__ACTIVITY__.
Every line from the top of the records through the line containing "-95,40 +95,39 @@" should be retyped exactly; the pictures should not.

__INFORMATION GIVEN__.
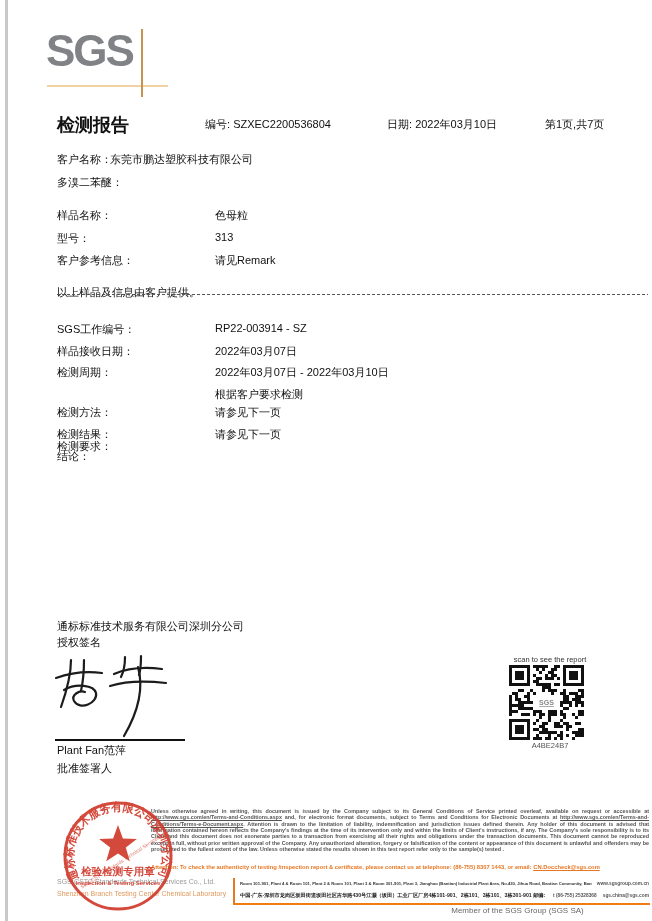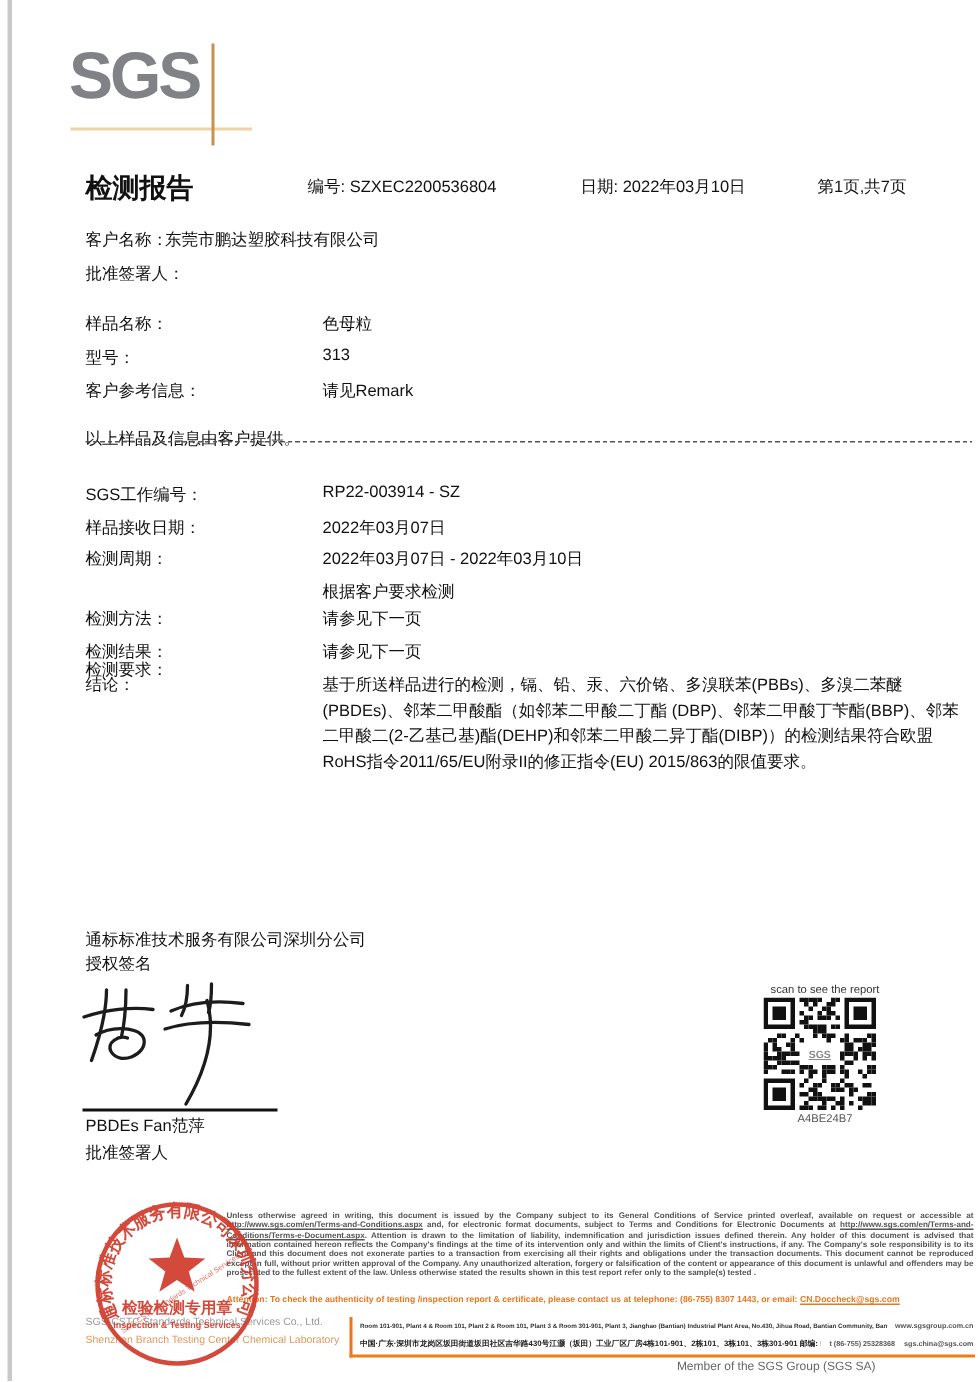--- a/index.html
+++ b/index.html
@@ -69,21 +69,21 @@
     <span>SZXEC2200536804</span>
   </div>
   <div class="abs meta" style="left:387px; top:117px;">
     <span>日期:</span>
     <span>2022年03月10日</span>
   </div>
   <div class="abs meta" style="left:545px; top:117px;">第1页,共7页</div>
 
   <div class="abs lbl" style="left:57px; top:152px;">客户名称：</div>
   <div class="abs val" style="left:110px; top:152px;">东莞市鹏达塑胶科技有限公司</div>
-  <div class="abs lbl" style="left:57px; top:175px;">批准签署人：</div>
+  <div class="abs lbl" style="left:57px; top:175px;">多溴二苯醚：</div>
 
   <div class="abs lbl" style="left:57px; top:208px;">样品名称：</div>
   <div class="abs val" style="left:215px; top:208px;">色母粒</div>
   <div class="abs lbl" style="left:57px; top:231px;">型号：</div>
   <div class="abs val" style="left:215px; top:231px;">313</div>
   <div class="abs lbl" style="left:57px; top:253px;">客户参考信息：</div>
   <div class="abs val" style="left:215px; top:253px;">请见Remark</div>
   <div class="abs val" style="left:57px; top:285px;">以上样品及信息由客户提供。</div>
 
   <div class="dash-sep"></div>
@@ -95,40 +95,39 @@
   <div class="abs lbl" style="left:57px; top:365px;">检测周期：</div>
   <div class="abs val" style="left:215px; top:365px;">2022年03月07日 - 2022年03月10日</div>
   <div class="abs lbl" style="left:57px; top:407px;margin-top:32px;">检测要求：</div>
   <div class="abs val" style="left:215px; top:387px;">根据客户要求检测</div>
   <div class="abs lbl" style="left:57px; top:405px;">检测方法：</div>
   <div class="abs val" style="left:215px; top:405px;">请参见下一页</div>
   <div class="abs lbl" style="left:57px; top:427px;">检测结果：</div>
   <div class="abs val" style="left:215px; top:427px;">请参见下一页</div>
 
   <div class="abs lbl" style="left:57px; top:449px;">结论：</div>
-  <div class="conclusion">基于所送样品进行的检测，镉、铅、汞、六价铬、多溴联苯(PBBs)、多溴二苯醚(PBDEs)、邻苯二甲酸酯（如邻苯二甲酸二丁酯 (DBP)、邻苯二甲酸丁苄酯(BBP)、邻苯二甲酸二(2-乙基己基)酯(DEHP)和邻苯二甲酸二异丁酯(DIBP)）的检测结果符合欧盟RoHS指令2011/65/EU附录II的修正指令(EU) 2015/863的限值要求。</div>
 
   <div class="abs val" style="left:57px; top:619px;">通标标准技术服务有限公司深圳分公司</div>
   <div class="abs val" style="left:57px; top:635px;">授权签名</div>
 
   <svg class="sig-svg" width="150" height="92" viewBox="0 0 150 92">
     <g fill="none" stroke="#1c1c1c" stroke-width="2.2" stroke-linecap="round">
       <path d="M6,28 C20,23 38,21 52,23"></path>
       <path d="M21,10 C21,24 17,40 11,57"></path>
       <path d="M34,10 C34,22 33,32 31,41"></path>
       <path d="M14,40 C26,33 44,35 46,43 C48,53 30,61 24,51 C21,45 29,40 35,42"></path>
       <path d="M64,24 C78,18 96,17 112,19"></path>
       <path d="M75,7 C75,15 74,21 71,27"></path>
       <path d="M91,6 C91,13 91,19 89,25"></path>
       <path d="M60,36 C76,31 98,31 116,33"></path>
       <path d="M88,17 C93,35 91,57 74,86"></path>
     </g>
   </svg>
   <div class="sig-line"></div>
-  <div class="abs val" style="left:57px; top:743px;">PBDEs Fan范萍</div>
+  <div class="abs val" style="left:57px; top:743px;">Plant Fan范萍</div>
   <div class="abs val" style="left:57px; top:761px;">批准签署人</div>
 
   <div class="qr-caption">scan to see the report</div>
   <div class="qr-box" id="qr"><svg width="75" height="75" viewBox="0 0 75 75">
         <rect width="75" height="75" fill="#fff"></rect>
         <rect x="0" y="0" width="21" height="21" fill="#111"></rect>
         <rect x="3" y="3" width="15" height="15" fill="#fff"></rect>
         <rect x="6" y="6" width="9" height="9" fill="#111"></rect>
         <rect x="54" y="0" width="21" height="21" fill="#111"></rect>
         <rect x="57" y="3" width="15" height="15" fill="#fff"></rect>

__ANSWER TO THIS PROBLEM__.
--- a/index.html
+++ b/index.html
@@ -69,21 +69,21 @@
     <span>SZXEC2200536804</span>
   </div>
   <div class="abs meta" style="left:387px; top:117px;">
     <span>日期:</span>
     <span>2022年03月10日</span>
   </div>
   <div class="abs meta" style="left:545px; top:117px;">第1页,共7页</div>
 
   <div class="abs lbl" style="left:57px; top:152px;">客户名称：</div>
   <div class="abs val" style="left:110px; top:152px;">东莞市鹏达塑胶科技有限公司</div>
-  <div class="abs lbl" style="left:57px; top:175px;">批准签署人：</div>
+  <div class="abs lbl" style="left:57px; top:175px;">多溴二苯醚：</div>
 
   <div class="abs lbl" style="left:57px; top:208px;">样品名称：</div>
   <div class="abs val" style="left:215px; top:208px;">色母粒</div>
   <div class="abs lbl" style="left:57px; top:231px;">型号：</div>
   <div class="abs val" style="left:215px; top:231px;">313</div>
   <div class="abs lbl" style="left:57px; top:253px;">客户参考信息：</div>
   <div class="abs val" style="left:215px; top:253px;">请见Remark</div>
   <div class="abs val" style="left:57px; top:285px;">以上样品及信息由客户提供。</div>
 
   <div class="dash-sep"></div>
@@ -95,40 +95,39 @@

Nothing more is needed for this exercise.